** What the task asks **
Could you transcribe all of the data exactly and skip any pictures?

======== Exercise input

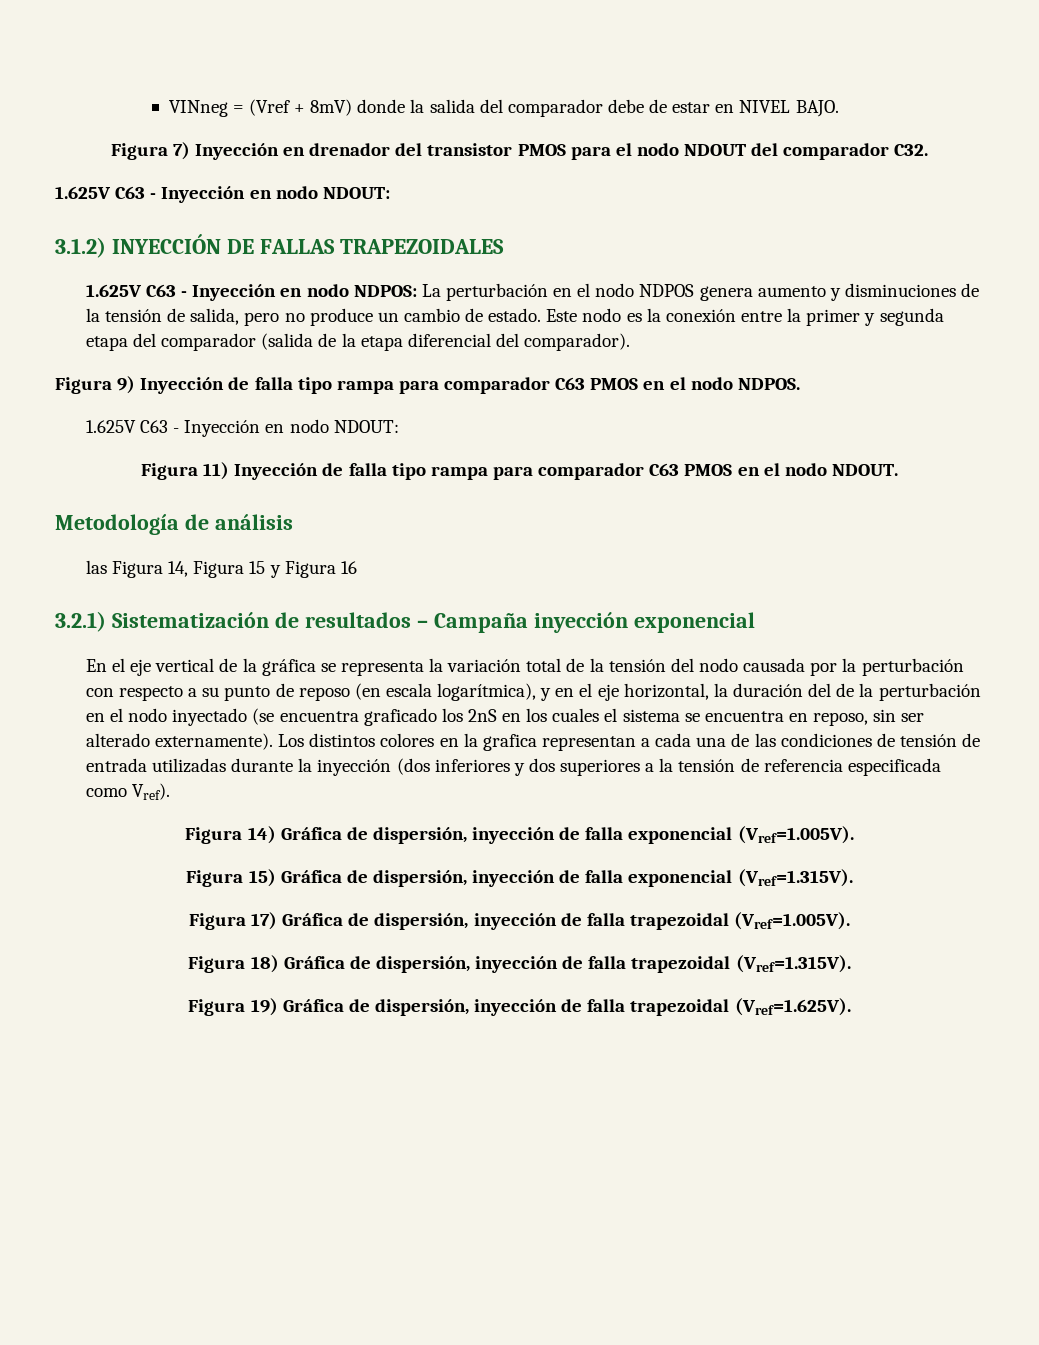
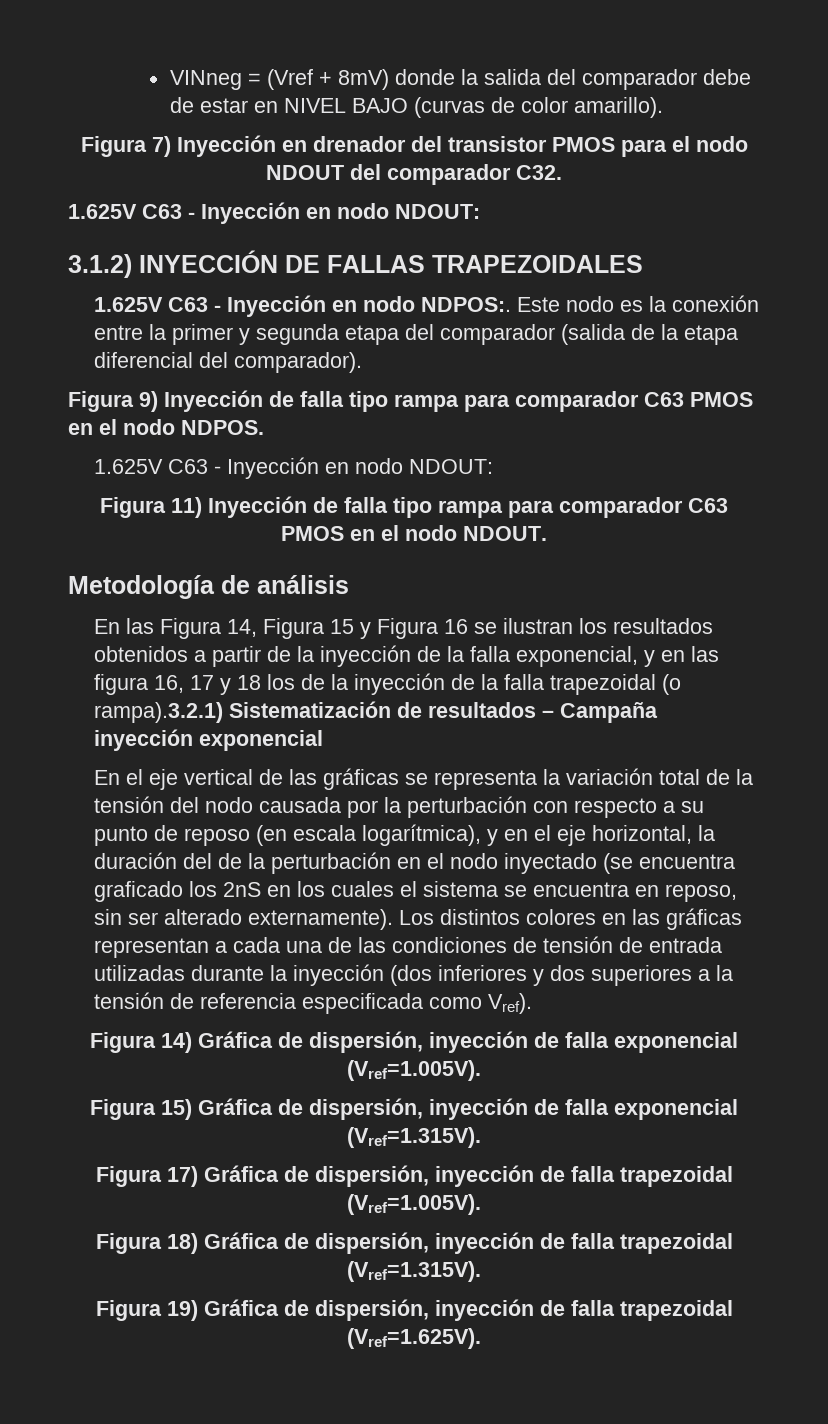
- VINneg = (Vref + 8mV) donde la salida del comparador debe de estar en NIVEL BAJO.
+ VINneg = (Vref + 8mV) donde la salida del comparador debe de estar en NIVEL BAJO (curvas de color amarillo).
- 1.625V C63 - Inyección en nodo NDPOS: La perturbación en el nodo NDPOS genera aumento y disminuciones de la tensión de salida, pero no produce un cambio de estado.
+ 1.625V C63 - Inyección en nodo NDPOS:.
- las Figura 14, Figura 15 y Figura 16
- 3.2.1) Sistematización de resultados – Campaña inyección exponencial
+ En las Figura 14, Figura 15 y Figura 16 se ilustran los resultados obtenidos a partir de la inyección de la falla exponencial, y en las figura 16, 17 y 18 los de la inyección de la falla trapezoidal (o rampa).3.2.1) Sistematización de resultados – Campaña inyección exponencial
- En el eje vertical de la gráfica se representa la variación total de la tensión del nodo causada por la perturbación con respecto a su punto de reposo (en escala logarítmica), y en el eje horizontal, la duración del de la perturbación en el nodo inyectado (se encuentra graficado los 2nS en los cuales el sistema se encuentra en reposo, sin ser alterado externamente).
+ En el eje vertical de las gráficas se representa la variación total de la tensión del nodo causada por la perturbación con respecto a su punto de reposo (en escala logarítmica), y en el eje horizontal, la duración del de la perturbación en el nodo inyectado (se encuentra graficado los 2nS en los cuales el sistema se encuentra en reposo, sin ser alterado externamente).
- Los distintos colores en la grafica representan a cada una de las condiciones de tensión de entrada utilizadas durante la inyección (dos inferiores y dos superiores a la tensión de referencia especificada como Vref).
+ Los distintos colores en las gráficas representan a cada una de las condiciones de tensión de entrada utilizadas durante la inyección (dos inferiores y dos superiores a la tensión de referencia especificada como Vref).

================

** Answer box **
- VINneg = (Vref + 8mV) donde la salida del comparador debe de estar en NIVEL BAJO.
+ VINneg = (Vref + 8mV) donde la salida del comparador debe de estar en NIVEL BAJO (curvas de color amarillo).
- 1.625V C63 - Inyección en nodo NDPOS: La perturbación en el nodo NDPOS genera aumento y disminuciones de la tensión de salida, pero no produce un cambio de estado.
+ 1.625V C63 - Inyección en nodo NDPOS:.
- las Figura 14, Figura 15 y Figura 16
- 3.2.1) Sistematización de resultados – Campaña inyección exponencial
+ En las Figura 14, Figura 15 y Figura 16 se ilustran los resultados obtenidos a partir de la inyección de la falla exponencial, y en las figura 16, 17 y 18 los de la inyección de la falla trapezoidal (o rampa).3.2.1) Sistematización de resultados – Campaña inyección exponencial
- En el eje vertical de la gráfica se representa la variación total de la tensión del nodo causada por la perturbación con respecto a su punto de reposo (en escala logarítmica), y en el eje horizontal, la duración del de la perturbación en el nodo inyectado (se encuentra graficado los 2nS en los cuales el sistema se encuentra en reposo, sin ser alterado externamente).
+ En el eje vertical de las gráficas se representa la variación total de la tensión del nodo causada por la perturbación con respecto a su punto de reposo (en escala logarítmica), y en el eje horizontal, la duración del de la perturbación en el nodo inyectado (se encuentra graficado los 2nS en los cuales el sistema se encuentra en reposo, sin ser alterado externamente).
- Los distintos colores en la grafica representan a cada una de las condiciones de tensión de entrada utilizadas durante la inyección (dos inferiores y dos superiores a la tensión de referencia especificada como Vref).
+ Los distintos colores en las gráficas representan a cada una de las condiciones de tensión de entrada utilizadas durante la inyección (dos inferiores y dos superiores a la tensión de referencia especificada como Vref).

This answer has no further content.